Ese detalle, mínimo y absurdo, fue lo primero que me quebró.

—No hagas eso —murmuré—. No me cuides si no vas a quedarte.

Sus ojos se endurecieron apenas.

—Ese es el problema —respondió—. Yo no sé quedarme a medias.

La conversación avanzó con dificultad. Me habló de su pasado sin dramatismos, de decisiones tomadas por lealtad mal entendida, de promesas hechas cuando todavía no sabía cuánto podían costar.

—Hay cosas que no puedo cambiar —dijo—. Personas a las que no puedo fallar.

—¿Y yo qué soy? —pregunté—. ¿Un error? ¿Una distracción?

—Sos la consecuencia.

Esa palabra quedó suspendida entre nosotros como una amenaza.

—Te prometí que no iba a mentirte —continuó—. Y no lo haré. Pero tampoco puedo darte todo lo que merecés.

Reí, una risa breve, casi irónica.

—Siempre dicen eso antes de lastimar.

—No —negó—. Lo dicen antes de quedarse cuando no deberían.

Ahí entendí. La promesa no era futura. Ya estaba rota.

—Entonces no lo hagas —dije—. No te quedes.

—No puedo.

Sus ojos volvieron a decirlo todo. No amor. No aún. Pero una certeza peligrosa: la de alguien que ya eligió, incluso en contra de sí mismo.

El beso no fue apasionado ni impulsivo. Fue lento, contenido, como si ambos supiéramos que no era un comienzo, sino una despedida mal disfrazada. Cuando nos separamos, algo se había quebrado en mí con una precisión quirúrgica.

—Esto va a doler —susurré.

—Ya duele —respondió.

Al salir del café, vi a Clara del otro lado de la calle. No sabía cuánto había escuchado, pero su expresión fue suficiente. No hizo falta explicarle nada.

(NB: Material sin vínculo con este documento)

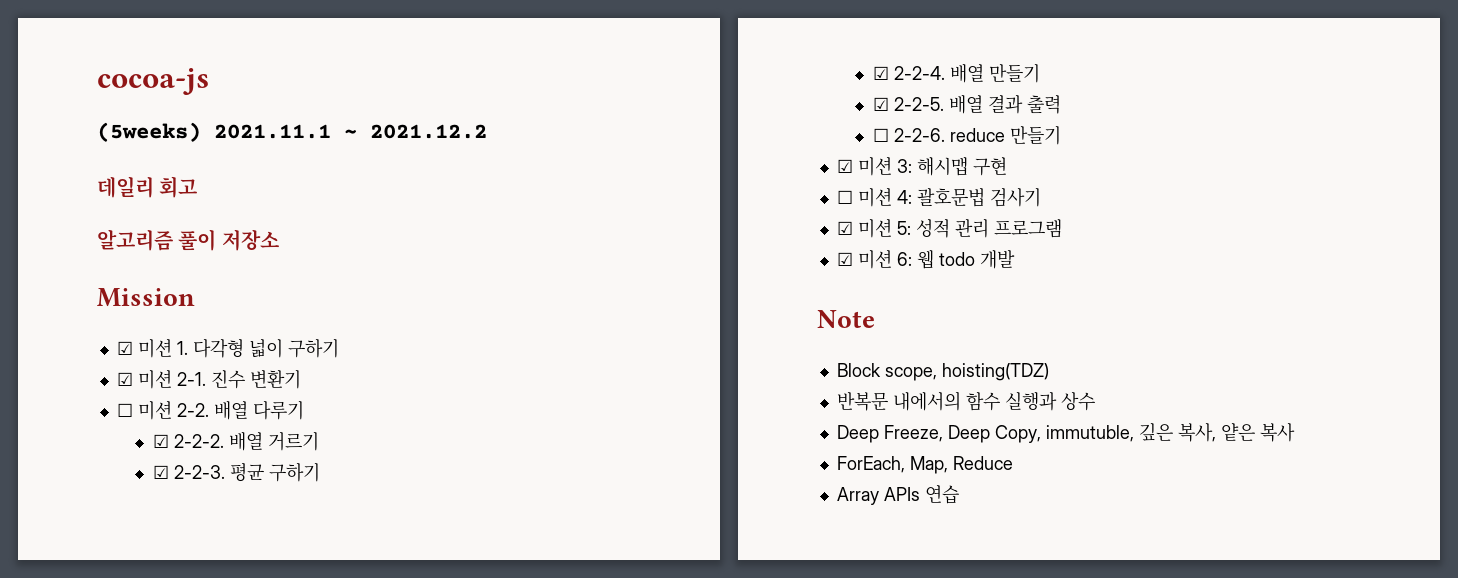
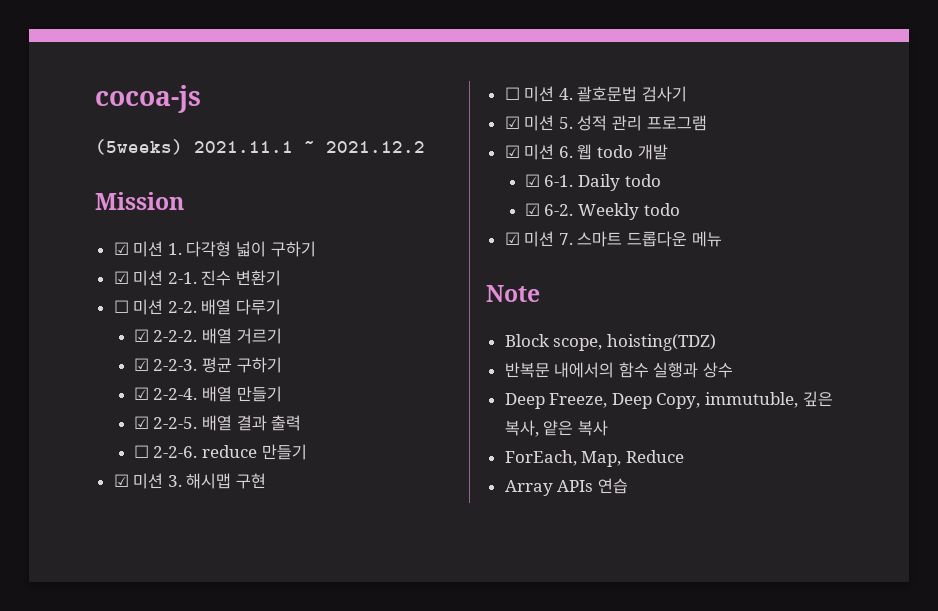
[97,176,198,198] [97,229,279,251] // 데일리 회고 // 알고리즘 풀이 저장소 -> (425, 147) none
[896,159,912,173] 3: -> [167,475,182,487] 3.
[896,190,912,204] 4: -> [558,88,573,100] 4.
[896,221,911,235] 5: -> [558,117,573,129] 5.
[896,252,912,266] 6: -> [558,146,573,158] 6.
(1015, 259) none -> [524,174,661,191] [524,203,680,220] [504,231,722,247] // ☑ 6-1. Daily todo // ☑ 6-2. Weekly todo // ☑ 미션 7. 스마트 드롭다운 메뉴

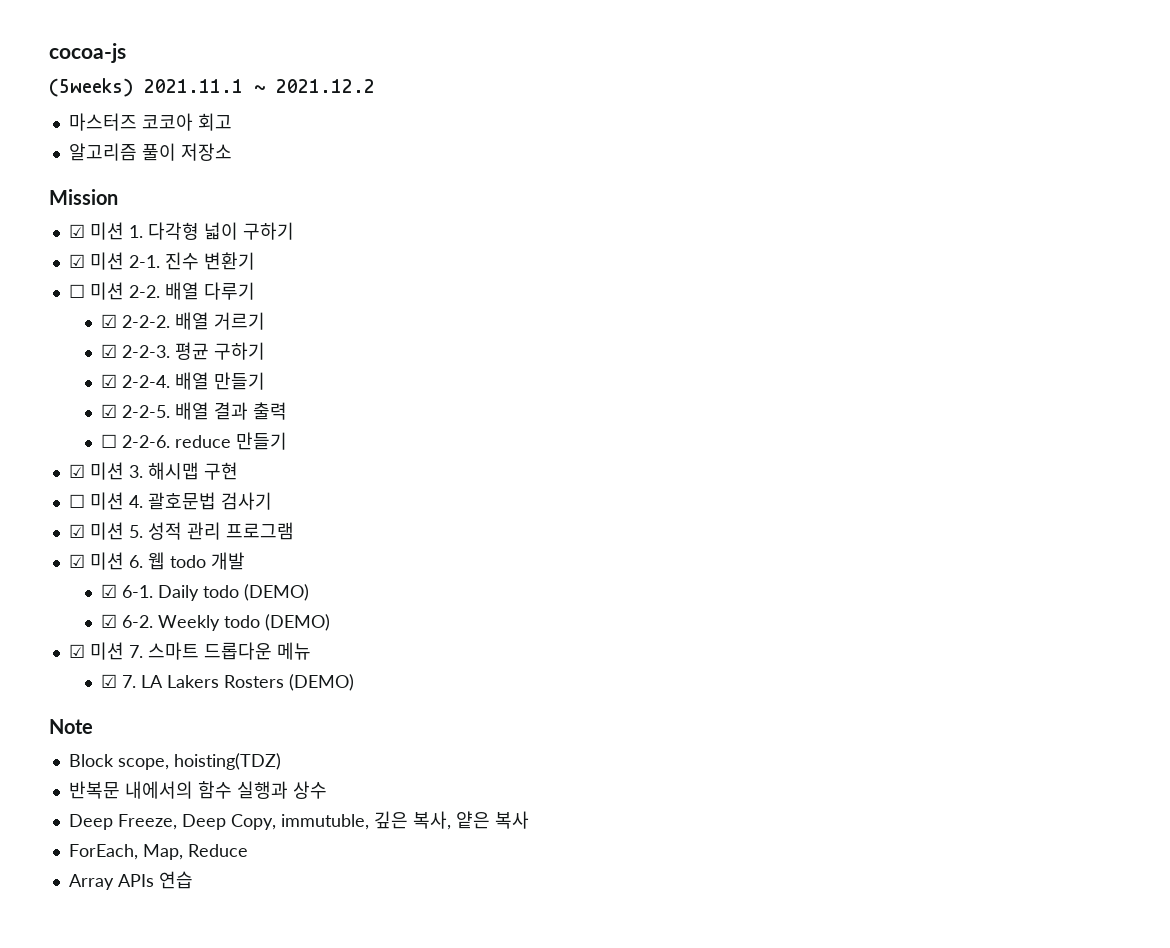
(425, 147) none -> [68,113,232,131] [68,143,232,161] // 마스터즈 코코아 회고 // 알고리즘 풀이 저장소
(661, 180) none -> [244,584,310,601] (DEMO)
(680, 209) none -> [265,614,331,631] (DEMO)
(722, 239) none -> [101,674,355,691] // ☑ 7. LA Lakers Rosters (DEMO)

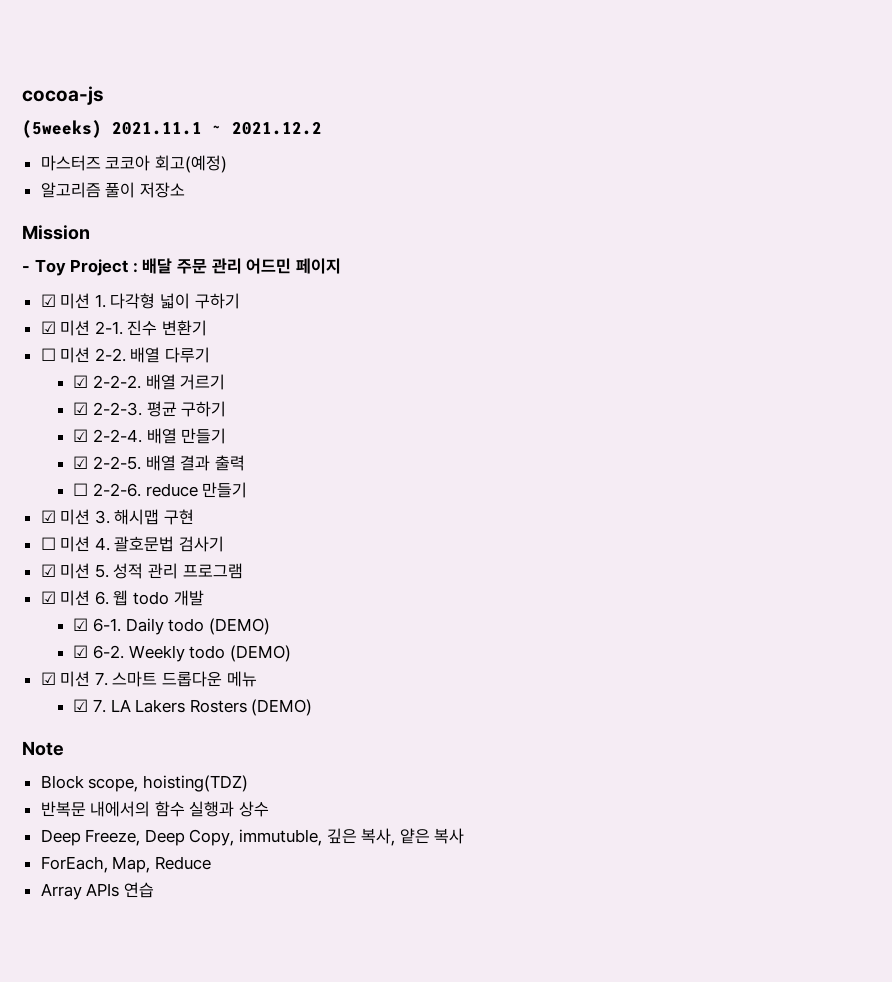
[197,113,232,131] 회고 -> [154,155,227,173] 회고(예정)
(118, 197) none -> [22,258,341,276] // - Toy Project : 배달 주문 관리 어드민 페이지

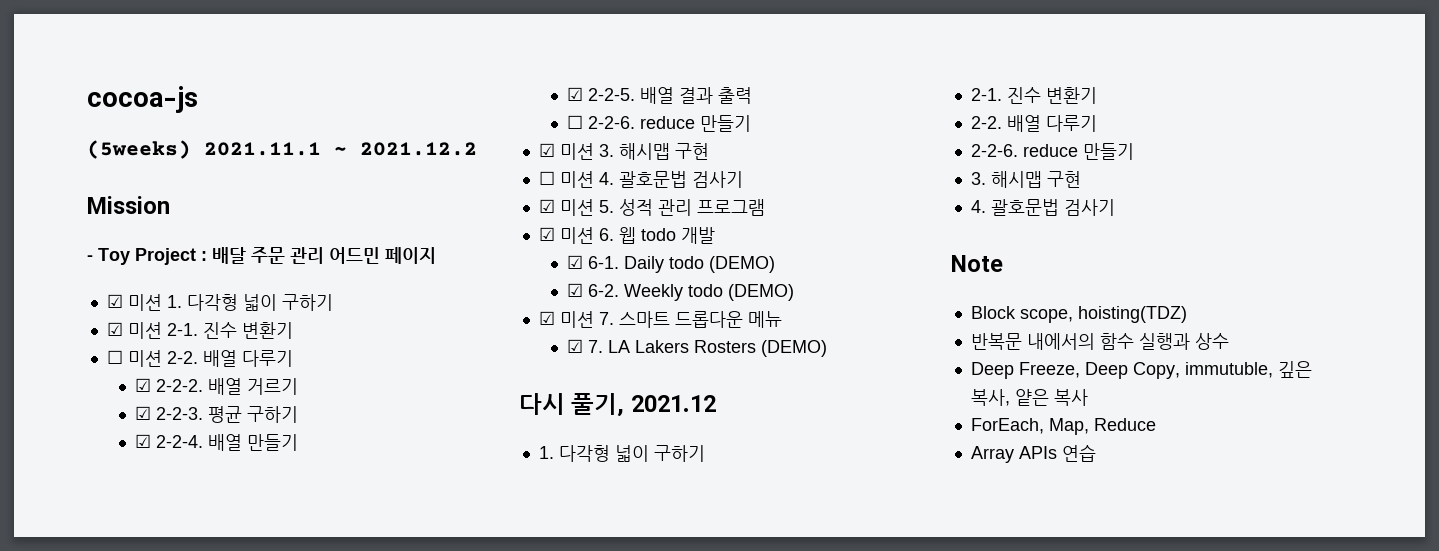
[40,155,227,173] [40,182,185,198] // 마스터즈 코코아 회고(예정) // 알고리즘 풀이 저장소 -> (477, 149) none
(313, 707) none -> [519,393,716,417] [538,445,705,462] [970,87,1097,104] [970,115,1097,132] [970,143,1134,160] [970,171,1081,188] [970,199,1115,216] // 다시 풀기, 2021.12 // 1. 다각형 넓이 구하기 // 2-1. 진수 변환기 // 2-2. 배열 다루기 // 2-2-6. reduce 만들기 // 3. 해시맵 구현 // 4. 괄호문법 검사기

—Te advertí —dijo con suavidad.

—Lo sé.

—¿Entonces?

Miré hacia atrás. Él ya no estaba.

—Entonces me quedo —dije—. Aunque no debería.

Clara cerró los ojos, como si hubiera perdido una discusión que sabía inevitable.

Esa noche, al llegar a casa, encontré una nota deslizada bajo la puerta.

“Las promesas se pagan. Y alguien ya empezó a cobrar.”

Mi corazón volvió a romperse, esta vez sin siquiera haber sanado del todo.